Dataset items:
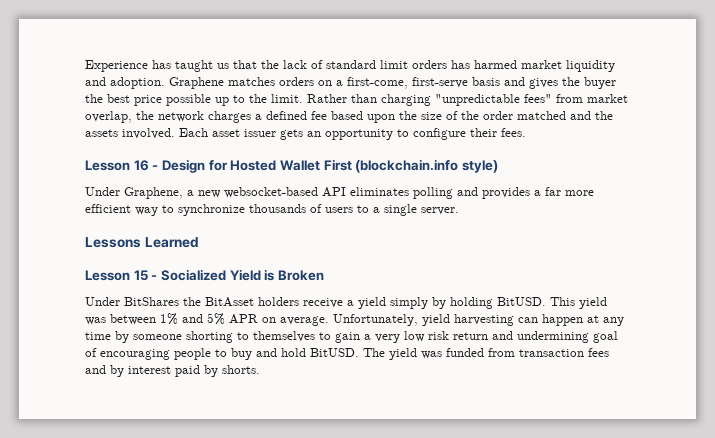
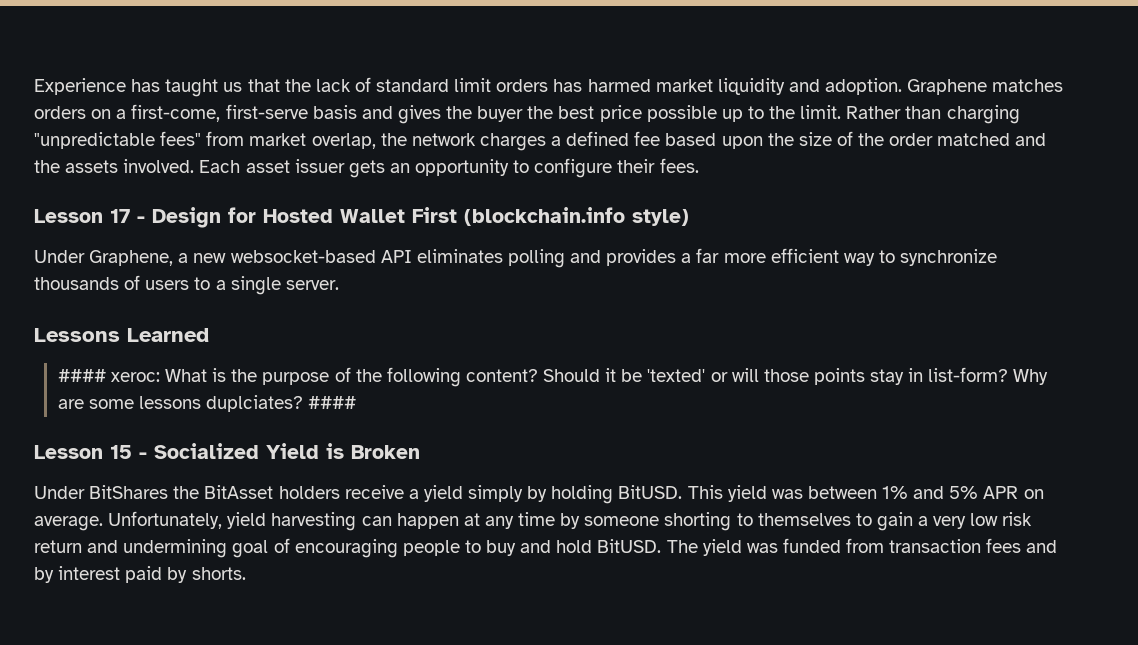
- Lesson 16 - Design for Hosted Wallet First (blockchain.info style)
+ Lesson 17 - Design for Hosted Wallet First (blockchain.info style)
+ #### xeroc: What is the purpose of the following content? Should it be 'texted' or will those points stay in list-form? Why are some lessons duplciates? ####

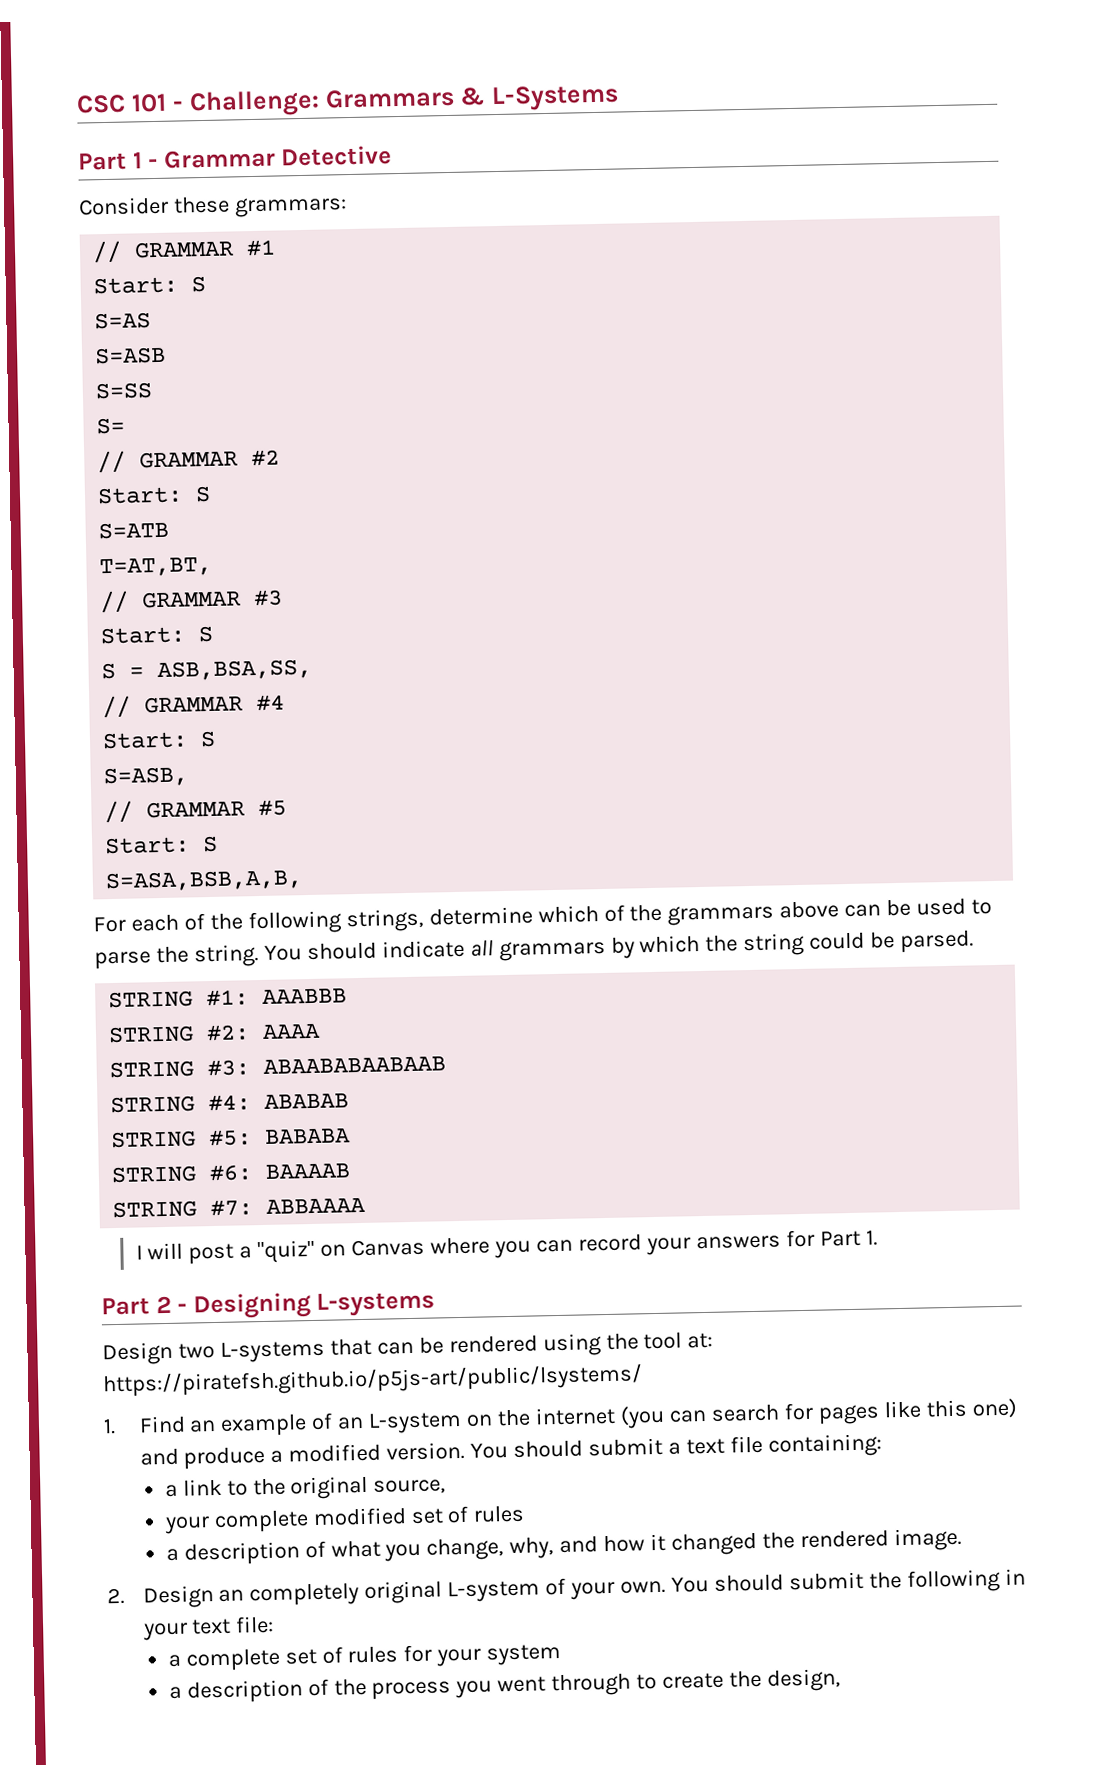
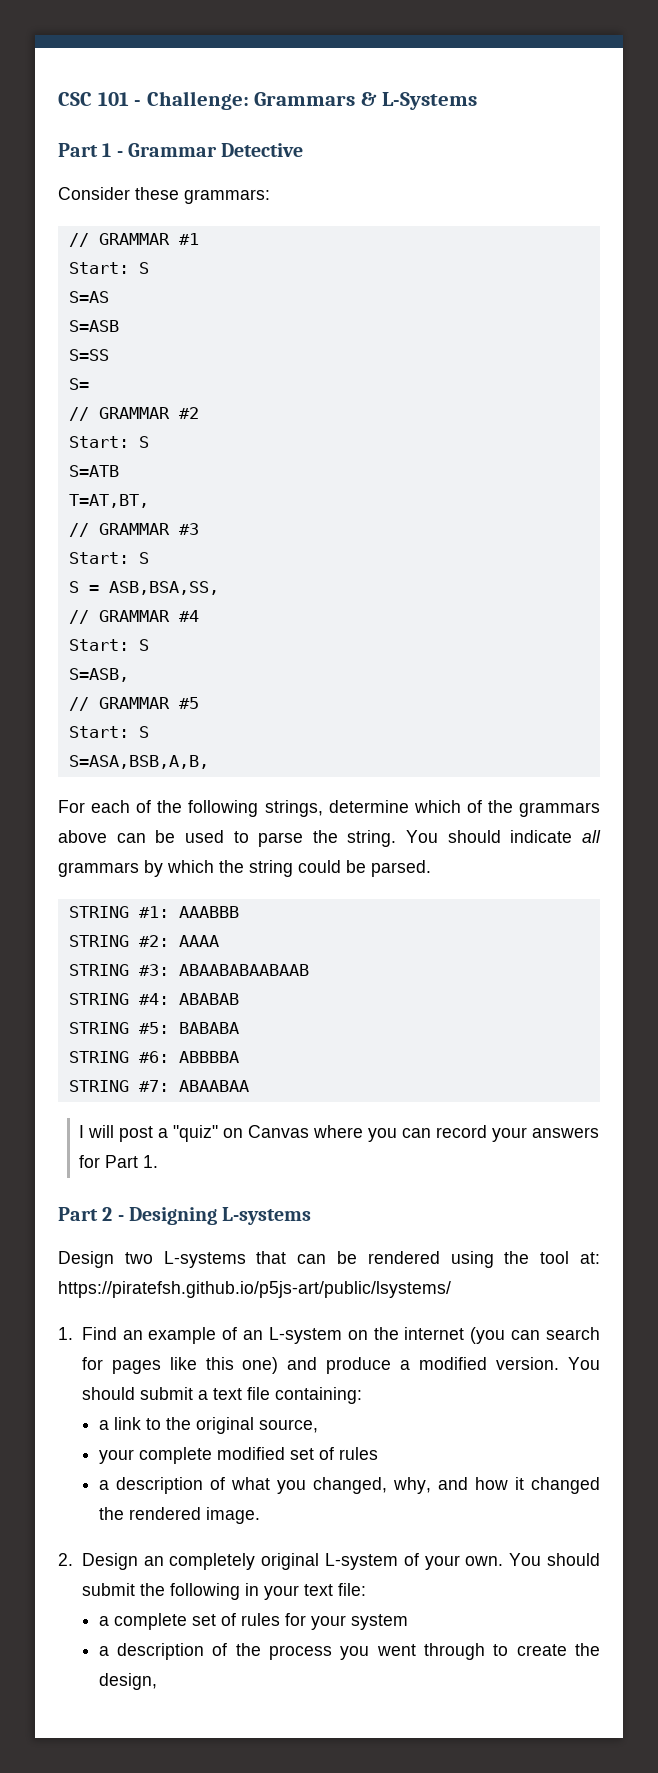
- STRING #6: BAAAAB
+ STRING #6: ABBBBA
- STRING #7: ABBAAAA
+ STRING #7: ABAABAA
- a description of what you change, why, and how it changed the rendered image.
+ a description of what you changed, why, and how it changed the rendered image.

*How to complete this task:* Set down the data above verbatim, omitting every image.

*Output:*
- Lesson 16 - Design for Hosted Wallet First (blockchain.info style)
+ Lesson 17 - Design for Hosted Wallet First (blockchain.info style)
+ #### xeroc: What is the purpose of the following content? Should it be 'texted' or will those points stay in list-form? Why are some lessons duplciates? ####

- STRING #6: BAAAAB
+ STRING #6: ABBBBA
- STRING #7: ABBAAAA
+ STRING #7: ABAABAA
- a description of what you change, why, and how it changed the rendered image.
+ a description of what you changed, why, and how it changed the rendered image.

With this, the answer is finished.